The latest data from TomTom indicated that strike action was also affecting the amount of people getting in their car as congestion in the larger cities increased across the board. London recorded an increase of 10%-15%.
Despite the fresh talks between the RMT, rail bosses and the government, hopes are slim that another two-day strike on 16-17 December can be averted.
An overtime ban at the train operator will also cause various degrees of disruption until more strikes on 3-4 and 6-7 January. Another strike will mainly affect engineering works from late Christmas Eve until 7am on 27 December, while ongoing repair works will also affect remaining travel over the festive period.
Further disruption is expected on the railway after Christmas as the smaller TSSA union said 700 members working for West Midlands Trains (WMT) and Great Western Railway (GWR) would strike on Wednesday 28 December in a dispute over pay, jobs and conditions.
Elizabeth line workers, who are employees of Rail for London Infrastructure (RfLI), have also voted overwhelmingly for strike action. Members of the Prospect union rejected a 4% pay offer for 2022 and said the offer was “well below the current inflation rate”.

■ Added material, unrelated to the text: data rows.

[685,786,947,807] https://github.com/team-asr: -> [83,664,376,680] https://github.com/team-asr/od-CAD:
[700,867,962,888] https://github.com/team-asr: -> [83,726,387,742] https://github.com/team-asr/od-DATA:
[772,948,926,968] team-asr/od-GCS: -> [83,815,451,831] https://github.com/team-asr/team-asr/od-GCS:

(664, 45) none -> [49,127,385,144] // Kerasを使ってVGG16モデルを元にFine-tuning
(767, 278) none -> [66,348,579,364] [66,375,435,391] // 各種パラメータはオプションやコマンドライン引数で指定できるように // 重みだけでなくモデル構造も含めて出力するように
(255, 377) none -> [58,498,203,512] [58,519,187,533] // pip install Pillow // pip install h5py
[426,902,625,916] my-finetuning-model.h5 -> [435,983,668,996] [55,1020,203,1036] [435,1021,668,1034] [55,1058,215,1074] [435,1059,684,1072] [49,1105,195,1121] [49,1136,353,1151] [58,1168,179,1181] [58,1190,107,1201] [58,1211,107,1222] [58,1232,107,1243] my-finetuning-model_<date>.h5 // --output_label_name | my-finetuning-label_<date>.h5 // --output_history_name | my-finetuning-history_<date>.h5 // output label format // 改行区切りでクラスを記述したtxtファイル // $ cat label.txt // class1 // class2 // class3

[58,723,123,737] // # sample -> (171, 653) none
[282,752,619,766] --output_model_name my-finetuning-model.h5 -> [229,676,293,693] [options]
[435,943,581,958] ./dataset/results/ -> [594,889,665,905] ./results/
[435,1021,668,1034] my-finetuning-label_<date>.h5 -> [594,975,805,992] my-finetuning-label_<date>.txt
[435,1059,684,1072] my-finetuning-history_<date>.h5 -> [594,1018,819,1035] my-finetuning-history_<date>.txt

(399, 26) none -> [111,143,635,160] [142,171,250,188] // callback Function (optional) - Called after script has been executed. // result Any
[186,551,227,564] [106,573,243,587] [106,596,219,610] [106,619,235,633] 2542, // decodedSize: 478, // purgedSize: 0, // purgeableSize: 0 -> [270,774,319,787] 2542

There were signs of progress in other industrial disputes as the RMT members who work as security guards on Eurostar services called off strikes planned later this week. The workers, employed by contractor Mitie, were due to take industrial action on Friday and Sunday in a dispute over pay.
RMT said it suspended the strikes this week so that security staff could vote in a referendum on the latest offer from Mitie. However, further strike action on 22 and 23 December will take place if the dispute is not resolved, the union said.
Mitie said that pay negotiations with RMT were ongoing and that contingency measures were in place so that Eurostar services would not be affected.
Members of the Unite union who work for Network Rail in electrical control rooms also called off planned industrial action and accepted an improved pay offer.
Andrew Haines, chief executive of Network Rail, said: “The RMT leadership needs to think long and hard about what to do next. Further strike action will cause further misery for the rail industry and for their members, who will lose pay.
“This news is especially frustrating, given that we learned today that colleagues represented by Unite union have accepted the very same offer put to RMT members. The RMT are the outliers here – they need to stop playing politics and work with us to bring this dispute to an end.”